The Government has also invested to develop its expertise in data and intelligence exploitation. The Joint Financial Analysis Centre has been established  to develop software tools and techniques. Taskforce members have worked with international partners as part of the Joint International Tax Shelter Information Centre to exchange information and intelligence as part of the wider international effort. For more see Legal update, Update on Panama Papers Taskforce. 

Governments are making some headway on beneficial ownership and tax evasion but little has been done to address inadequate compliance, fraud, loopholes in beneficial ownership rules and money laundering weaknesses in offshore jurisdictions. On the whole governments have made piecemeal attempts to address problems in their own jurisdictions rather adopting a coordinated international approach.

On March 13 2017 the government announced that it had signed an agreement with Panama for the 2 countries to work more closely than ever to combat the threat posed by serious and organised crime. For more see Legal update, UK signs agreement with Panama to tackle serious and organised crime. 

Ben Wallace MP suggested that this was in addition to the substantive changes brought about in the Criminal Finances Bill to improve the UK’s ability to tackle money laundering and corruption, recover the proceeds of crime and counter terrorist financing. It is difficult to see how.

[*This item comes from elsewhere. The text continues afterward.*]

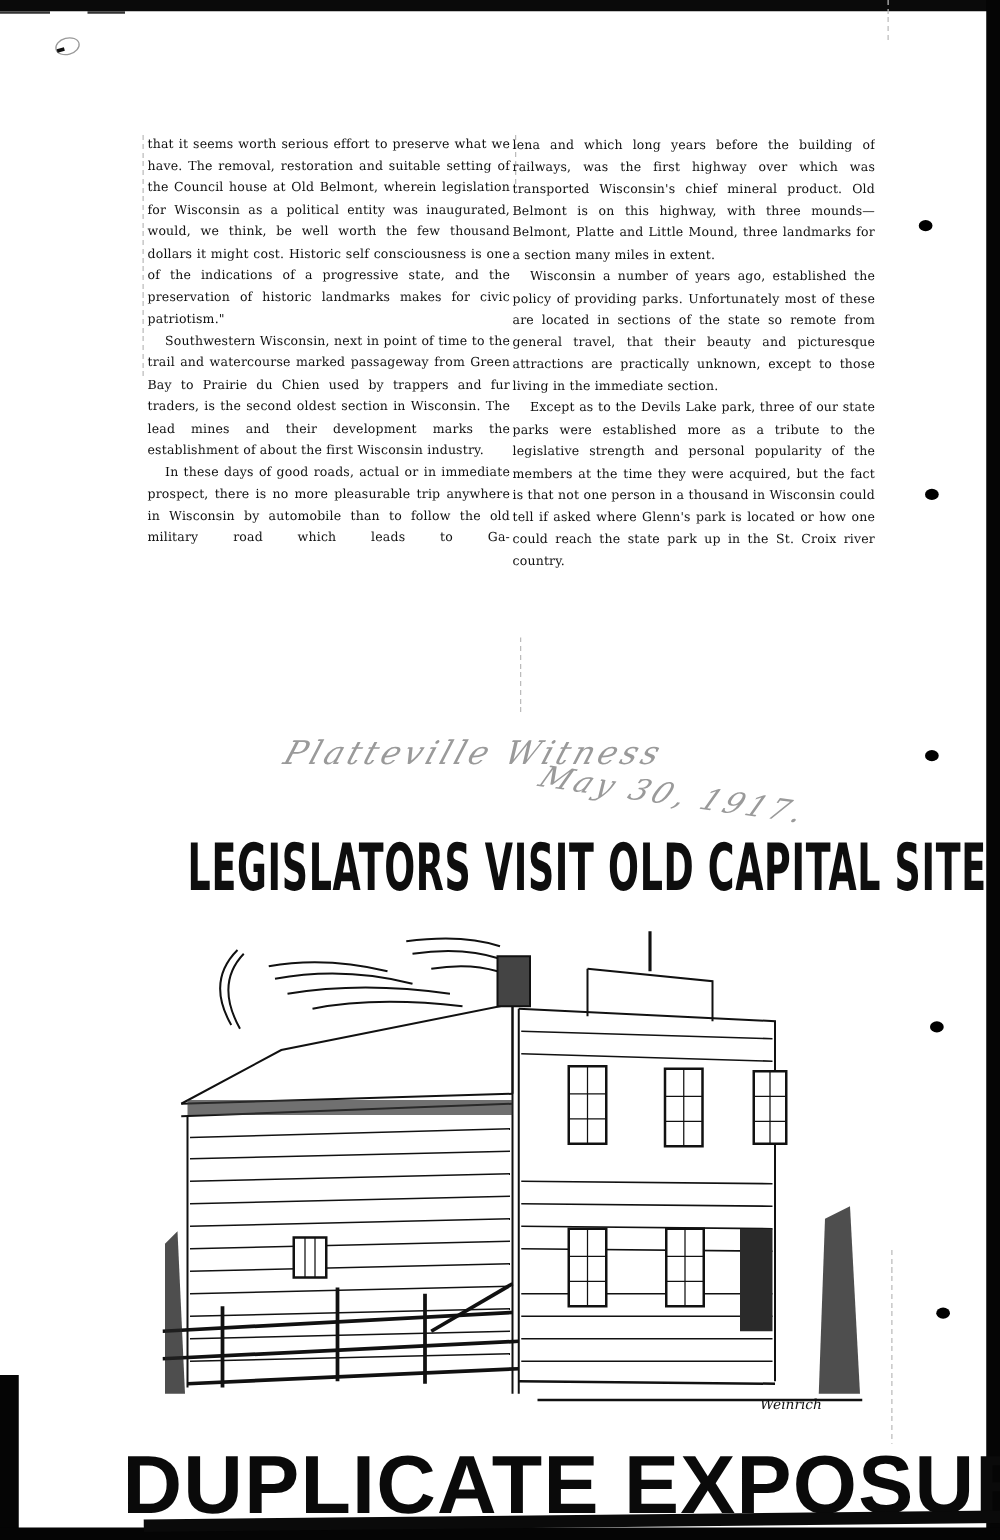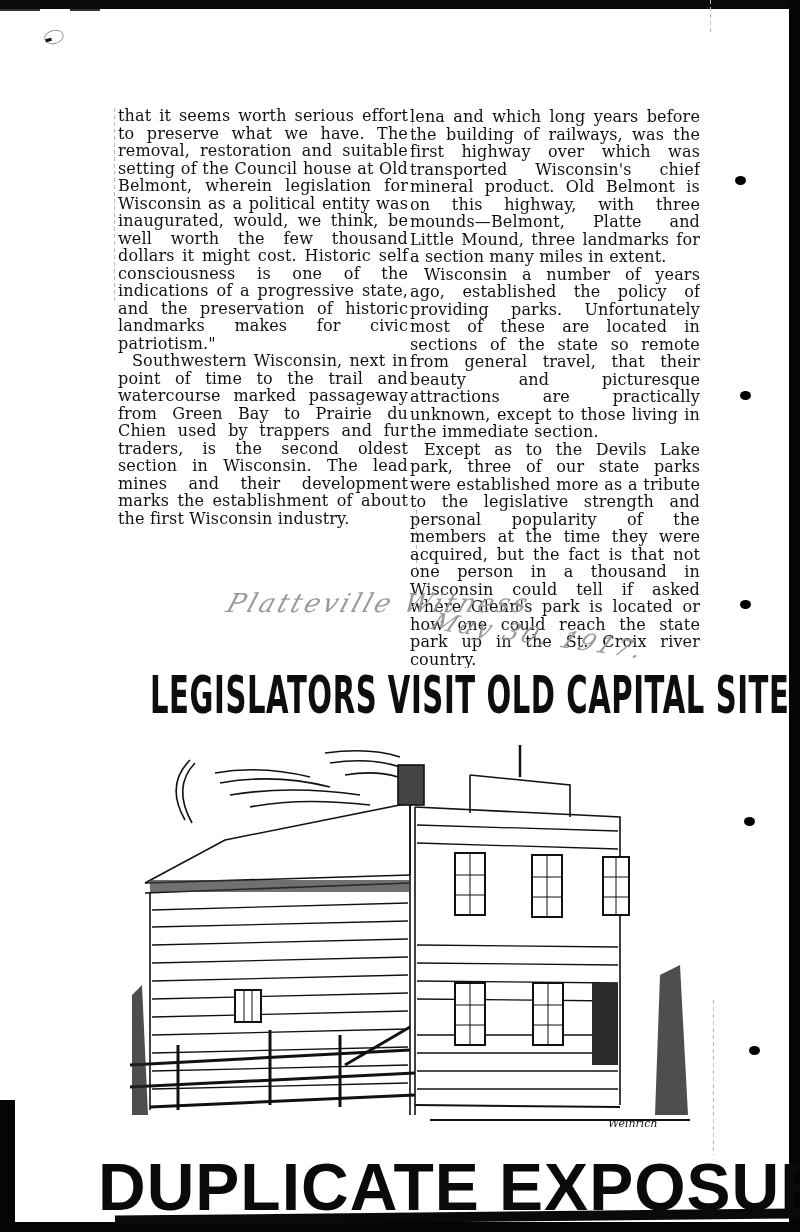"that it seems worth serious" .column { font-size: 16px -> 10px }
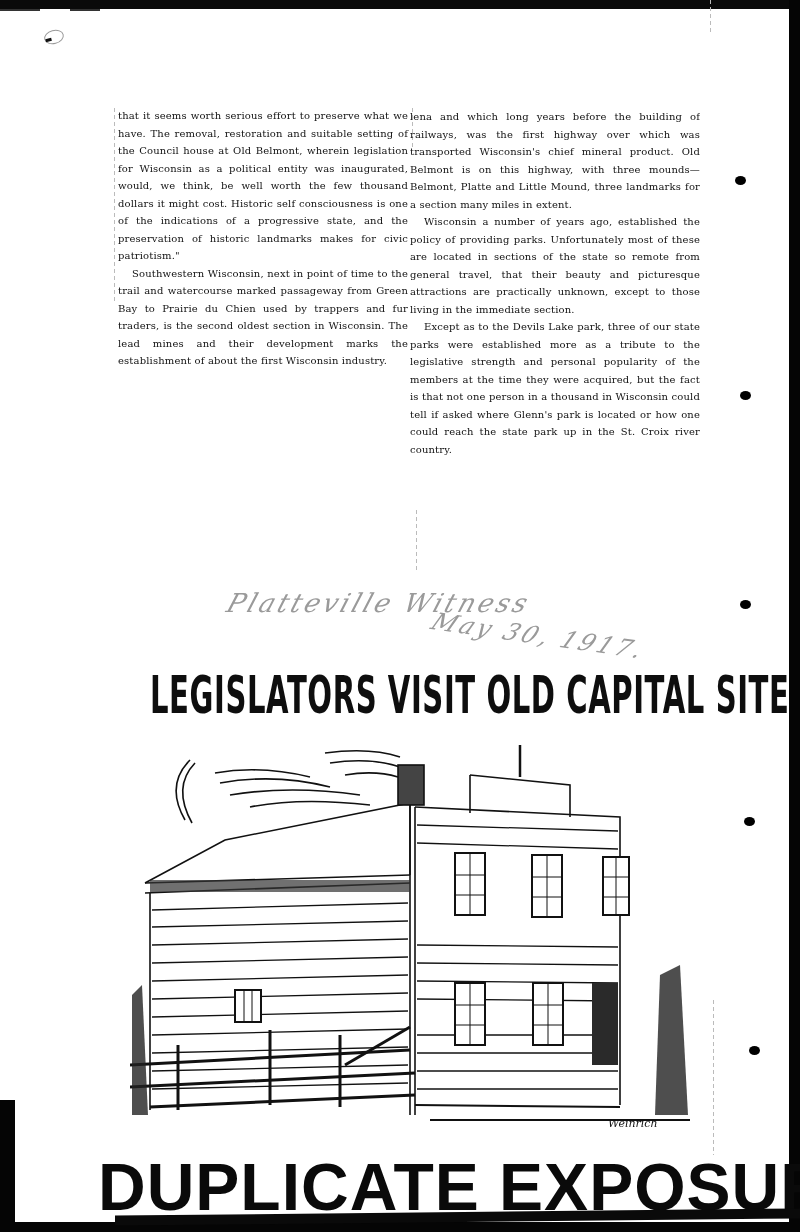"In these days of good" p.indent { html: none -> <p>In these days of good roads, actual or in immediate prospect, there is no more pleasurable trip anywhere in Wisconsin by automobile than to follow the old military road which leads to Ga-</p> }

All of these efforts are focused on tax evasion rather than dealing with broader economic crime and most of those identified for further investigation by the task force are individuals. In the 2015 Budget, the Government gave HMRC an additional £800 million to invest in compliance and tax evasion work. The aim being to triple the number of criminal investigations that HMRC undertakes into serious and complex tax crime, focusing particularly on wealthy individuals and companies.

However, the cost of fraud and money laundering to the UK vastly exceeds the cost of tax evasion which is the focus of the Criminal Finances Bill. In 2016, HMRC estimated that the UK’s tax gap stood at £36 billion, of which tax evasion accounted for £5.2 billion. In May 2016, the Annual Fraud Indicator put the cost of fraud to the UK economy at £193 billion. The cost to the public sector is £37.5 billion with procurement fraud costing £127 billion a year.

Without the extension of a failure to prevent offence to all economic crime, the vast proportion of  fraud and its consequential cost to the economy is not addressed. At the same time as the cabinet review is announced, once again threatening the livelihood of the SFO, ( For more see Blogpost, The Serious Fraud Office at 30: time to settle the debate on both its funding and future) the  essential tools to tackle corporate fraud are being denied those same prosecutors.

One only has to compare the success of the HSE in prosecuting companies for health and safety offences every week because those offences are strict liability with the number of investigations that the SFO and CPS have been unable to pursue to prosecution because of the requirement to prove a controlling mind, including Libor/Euribor, Olympus, Newsgroup Newspapers. Introducing the failure to prevent offence in respect of all economic crime may be a step towards a more level playing field on which multi-national corporations would be as likely to be prosecuted as SMEs. For more see Corporate Convictions tracker. 

If the government were to take these steps perhaps UK PLC could be rebranded as the cleanest hub for global business activity, rather than a money laundering hub,  which could actually drive business to London. An essential part of the free market is trust, and this depends on an understanding that companies will behave honestly and those who don’t will be subject to punishment.